CVE-2025-49543: 
Adobe ColdFusion vulnerability analysis and mitigation

ColdFusion versions 2025.2, 2023.14, 2021.20 and earlier are affected by a stored Cross-Site Scripting (XSS) vulnerability. The vulnerability was discovered and disclosed on July 8, 2025, and was assigned identifier CVE-2025-49543. This security flaw specifically affects Adobe ColdFusion software installations, with the vulnerable component being restricted to internal IP addresses (NVD, CVE Mitre).
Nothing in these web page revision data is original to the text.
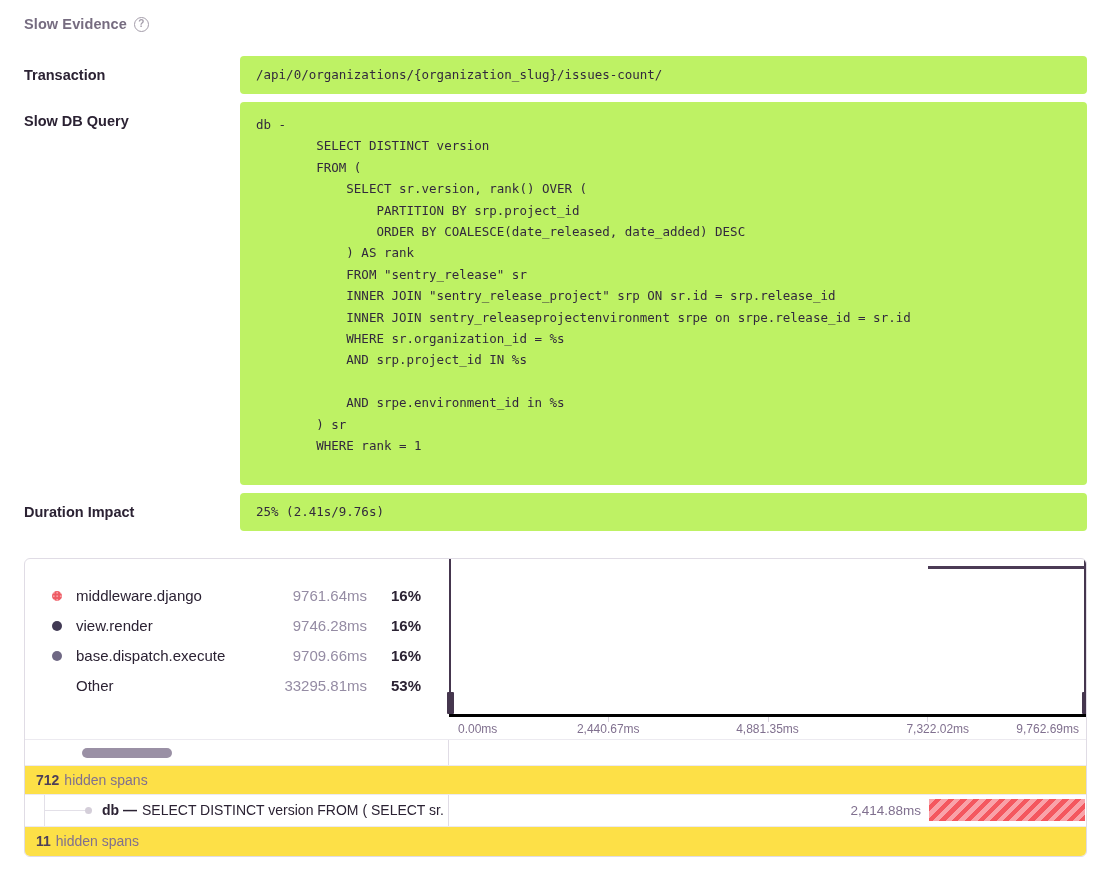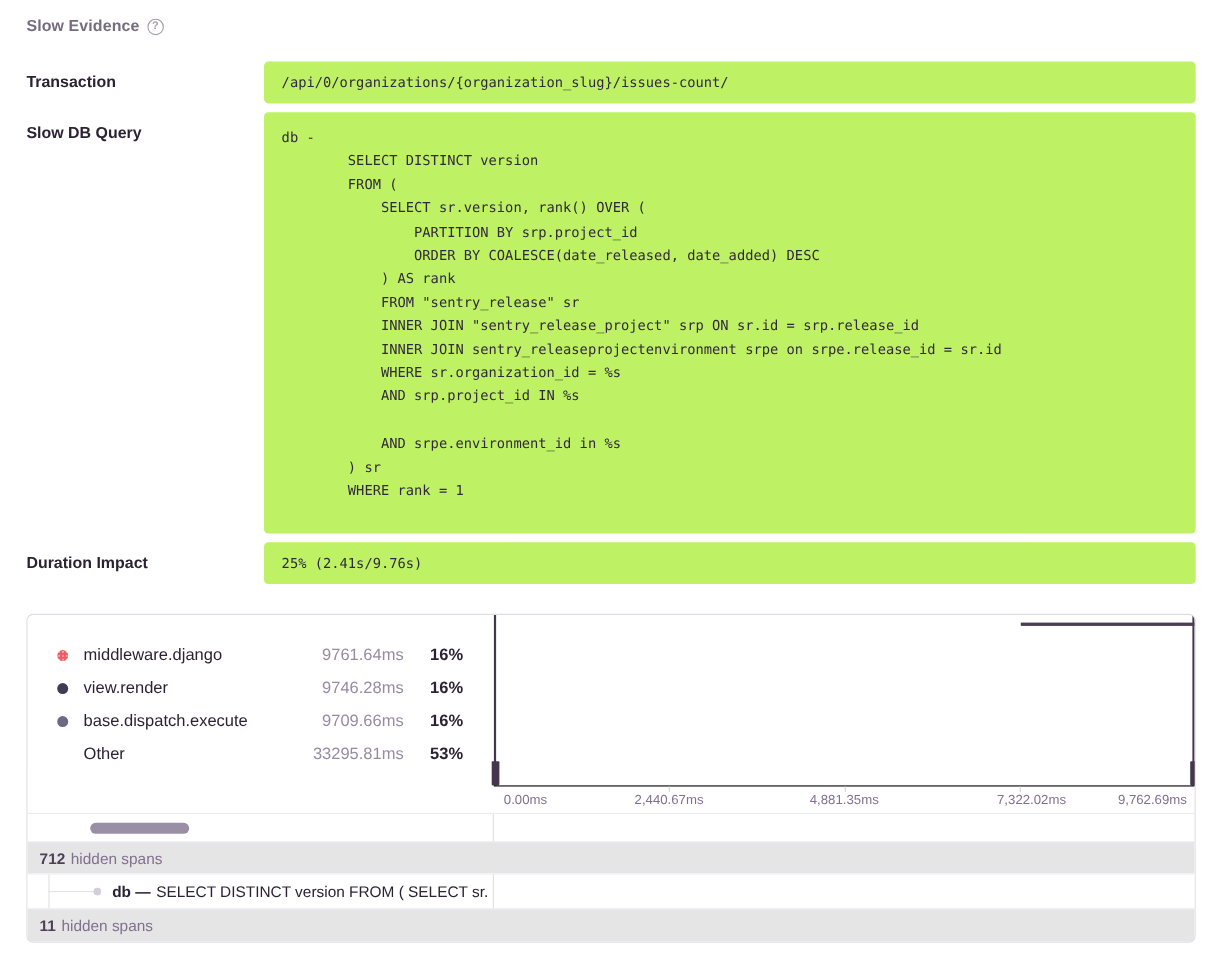"0.00ms" .axis-row { border-top: 1px solid #000000 -> 3px solid #000000 }
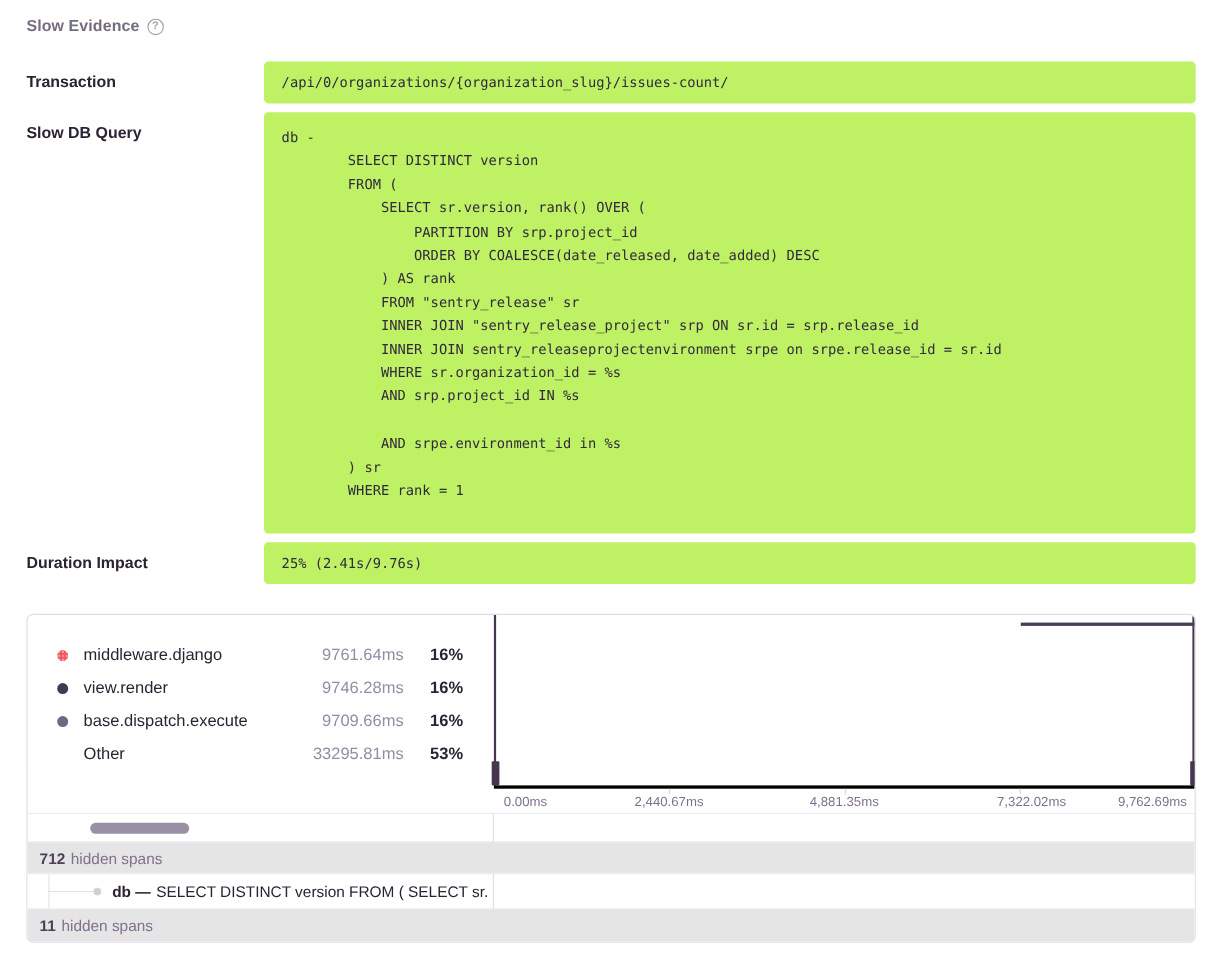"712" .hidden-row { background: #e5e5e5 -> #fde047 }
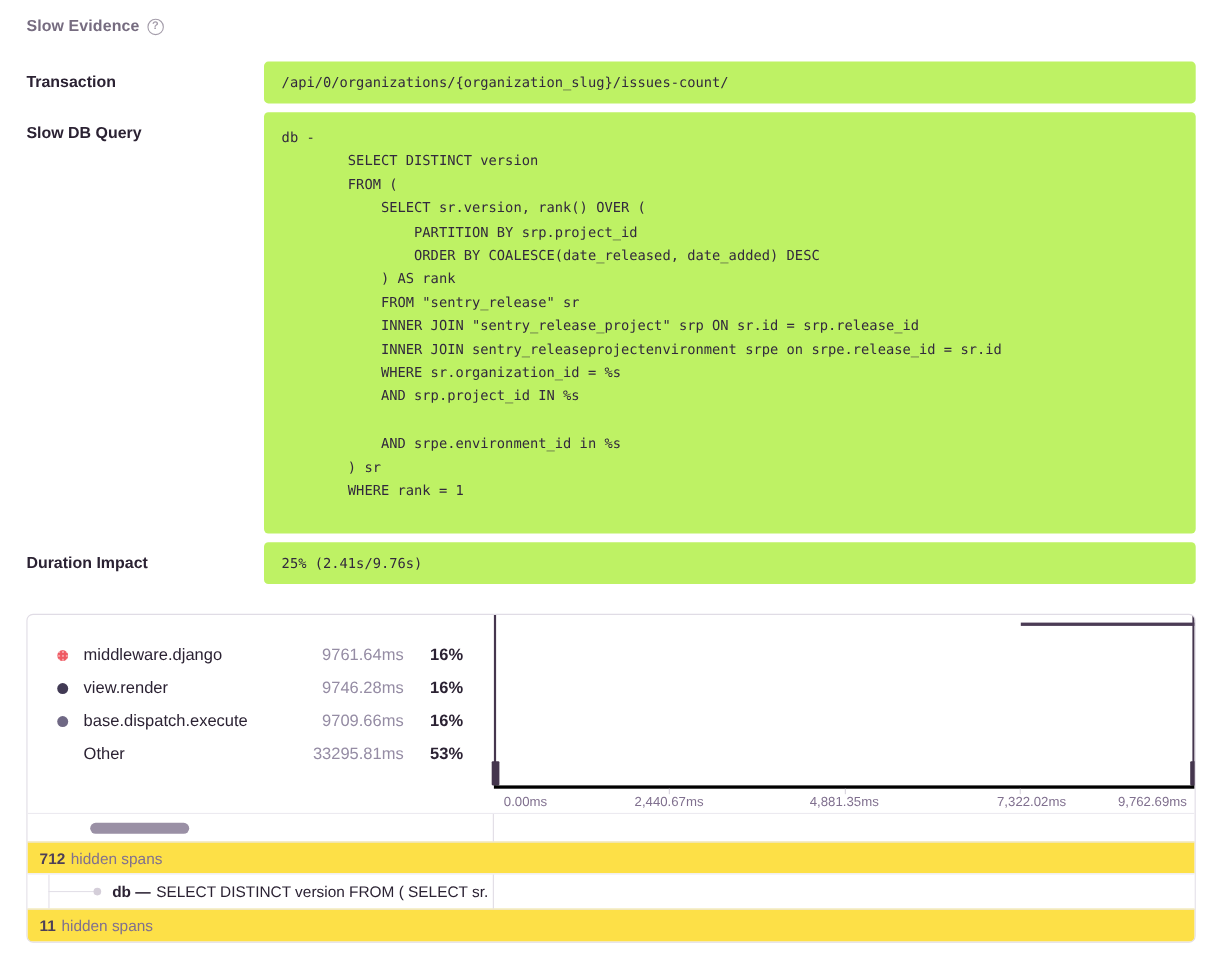"2,414.88ms" div.span-right { html: none -> <div> <span>2,414.88ms</span> <div></div> </div> }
The vulnerability is classified as a stored Cross-Site Scripting (XSS) vulnerability (CWE-79). According to the CVSS v3.1 scoring system, it has received a base score of 4.3 (Medium), with the following vector: CVSS:3.1/AV:A/AC:L/PR:H/UI:R/S:C/C:L/I:L/A:N. This indicates that the vulnerability requires adjacent network access, low attack complexity, high privileges, and user interaction. The scope is changed, with low impacts on both confidentiality and integrity, but no impact on availability (NVD).

The vulnerability allows a high-privileged attacker to inject malicious scripts into vulnerable form fields. When victims browse to pages containing these compromised fields, malicious JavaScript may be executed in their browsers. The impact is somewhat limited due to the requirement of high privileges and the restriction to internal IP addresses (NVD).

Adobe has addressed this vulnerability in their security bulletin APSB25-69. Users are advised to update to the latest version of ColdFusion that patches this vulnerability (Adobe Advisory).